Economie

«Nous ne sommes pas des têtes brûlées» : Rome défend son budget face à Bruxelles

En matière budgétaire, le gouvernement italien n'a pas cédé et s'affranchit de la Commission européenne pour fixer lui-même ses propres objectifs. Pour autant, Rome martèle qu'elle ne compte ni sortir de l'Union européenne, ni de la zone euro.

Malgré les critiques de la Commission européenne, la coalition au pouvoir en Italie a maintenu inchangées ses prévisions de budget, tout en s'engageant à respecter à la lettre les objectifs qu'elle s'est fixés, sans creuser davantage la dette. Alors que Bruxelles l'avait sommée de lui fournir ce 22 octobre des clarifications sur son budget, jugé hors des clous européens, l'Italie a donc maintenu le cap.

Dans le détail, le gouvernement italien a décidé unilatéralement, malgré l'avis contraire de Bruxelles, de creuser le déficit à 2,4% du PIB en 2019, contre 0,8% pour le précédent gouvernement, puis à 2,1% en 2020 et à 1,8% en 2021. Dans le même temps, Rome s'est engagé à porter la dette publique, actuellement à quelque 131% du PIB, à 126,5% en 2021. L'Italie s'engage donc a respecter la feuille de route qu'elle s'est elle-même fixée. «Le chiffre de 2,4% pour nous est un plafond que nous nous sommes solennellement engagés à respecter», a affirmé le chef du gouvernement, Giuseppe Conte, lors d'une rencontre avec la presse étrangère à Rome. Pour le président du Conseil des ministres, c'est sans doute une revanche, si l'on se souvient que son euroscepticisme lui avait valu, en mai 2018, d'être un temps écarté du gouvernement au profit d'un ancien cadre du Fonds monétaire international, sous la pression de l'Union européenne.

Une décision difficile mais nécessaire

Dans une lettre de quatre pages, le gouvernement a souligné qu'il savait que ce budget n'était pas en ligne avec les normes du Pacte de stabilité et de croissance européen. «C'était une décision difficile mais nécessaire à la lumière du retard pour retrouver le niveau de PIB d'avant la crise et des conditions économiques dramatiques dans lesquelles se trouvent les couches les plus désavantagées de la société italienne», a assuré l'exécutif italien.

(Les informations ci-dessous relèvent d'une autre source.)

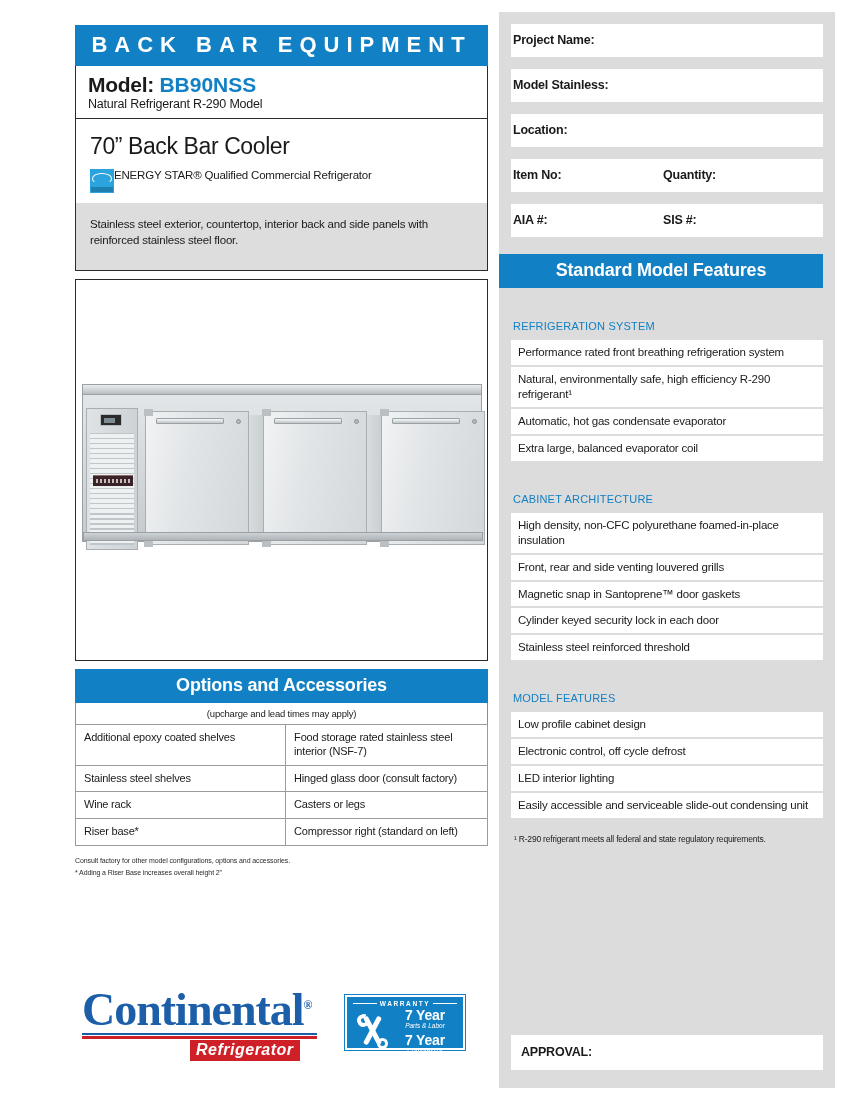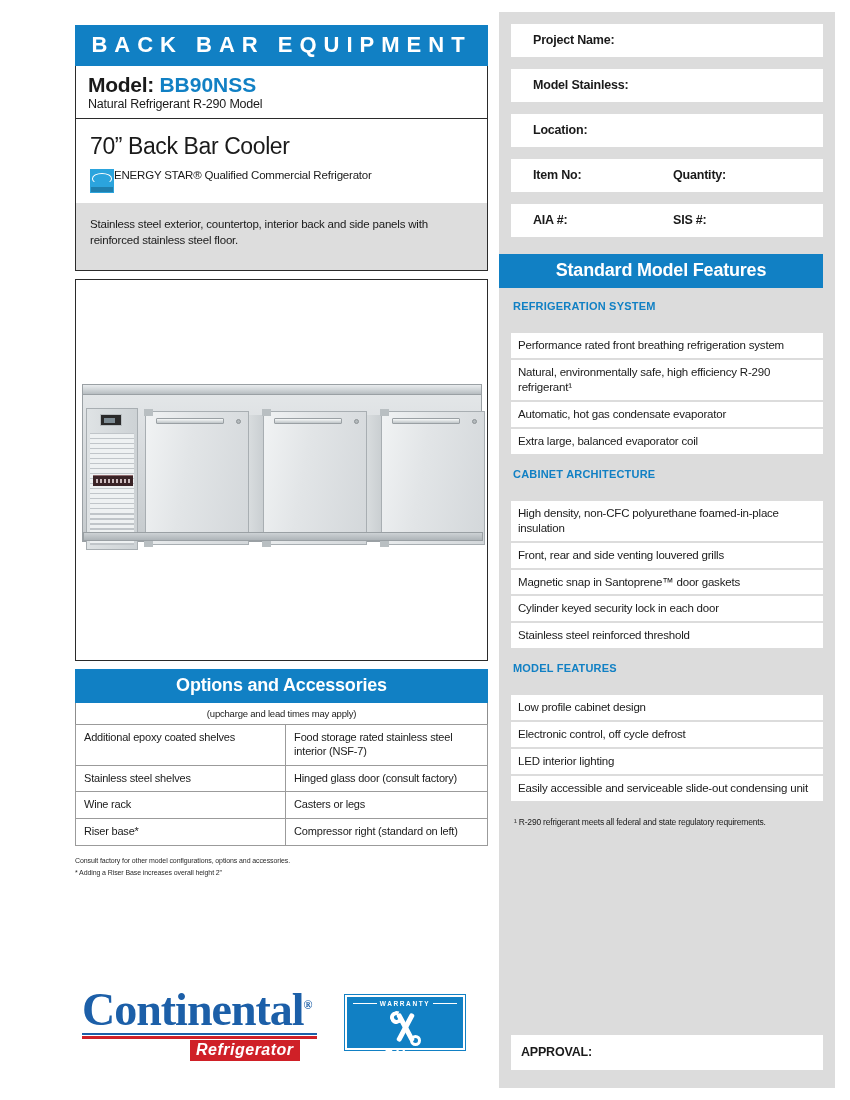"Project Name:" .field { padding: 9px 10px 10px 22px -> 9px 10px 10px 2px }
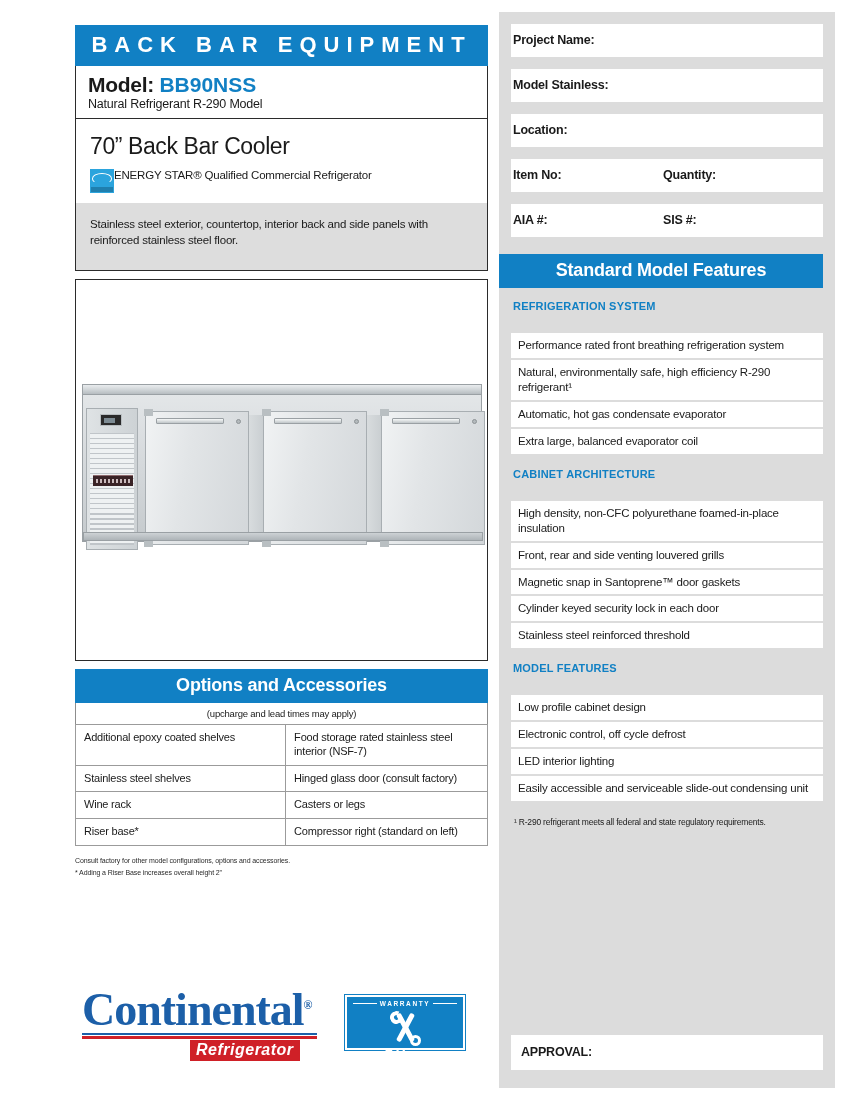"REFRIGERATION SYSTEM" .group-head { font-weight: bold -> normal; margin-top: none -> 20px; padding: 12px 2px 21px 2px -> 12px 2px 8px 2px }
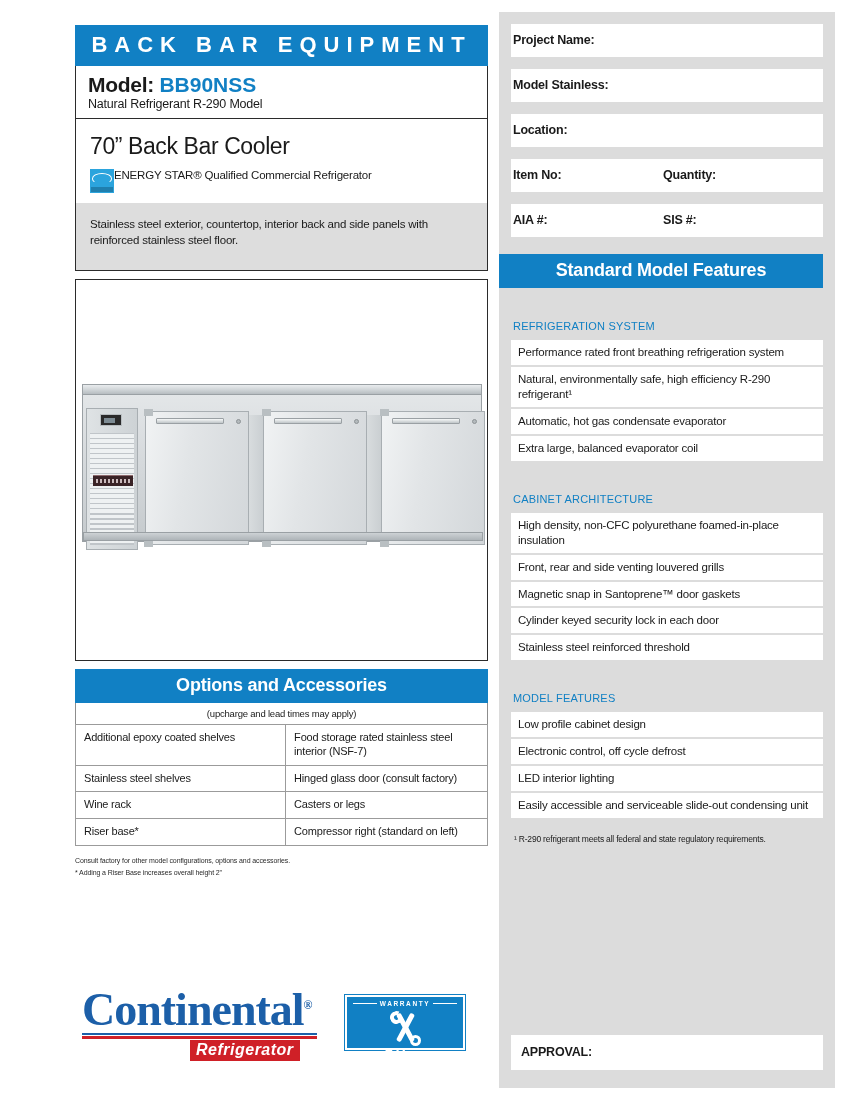"7 Year" .warr-body { flex-direction: column -> none }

«Nous ne sommes pas une bande de têtes brûlées. Si nous avions adopté une loi de finances différente, nous serions entrés en récession», a souligné Giuseppe Conte, ajoutant que Rome souhaitait maintenir un «dialogue constructif» avec les institutions européennes.

En face de la troisième économie de la zone euro, Bruxelles paraît de son côté prêt à faire des concessions, bon gré mal gré. «[La Commission] ne veut pas d'une crise entre Bruxelles et Rome», a ainsi assuré ce même jour le commissaire européen Pierre Moscovici sur France Inter. «La place de l'Italie est au cœur de l'Europe», a-t-il ajouté.

Pas d'«Italexit», promet Giuseppe Conte

L'exécutif italien a réaffirmé son attachement à l'Union européenne et à la zone euro. «Lisez bien sur mes lèvres : pour l'Italie, il n'y a aucune chance d'Italexit, de sortie de l'Europe ou de l'eurozone», a martelé, en anglais, le président du Conseil des ministres Giuseppe Conte.

Si Rome a décidé d'accroître son déficit, c'est pour financer une série de mesures qui figuraient dans le programme de coalition formée par le M5S (anti-système) et la Ligue (droite anti-immigration). Parmi celles-ci figure l'emblématique revenu de citoyenneté, souhaité par le M5S. L'accord budgétaire du gouvernement italien prévoit, en effet, l'introduction d'un revenu mensuel de 780 euros destiné aux personnes les plus modestes, afin de favoriser leur réinsertion sur le marché du travail.

Fait notable, contrairement à la France, le déficit budgétaire de l'Italie trouve une contrepartie solide dans un excédent commercial substantiel de 47,4 milliards d'euros en 2017, les finances italiennes étant principalement plombées par la dette publique et une crise bancaire persistante.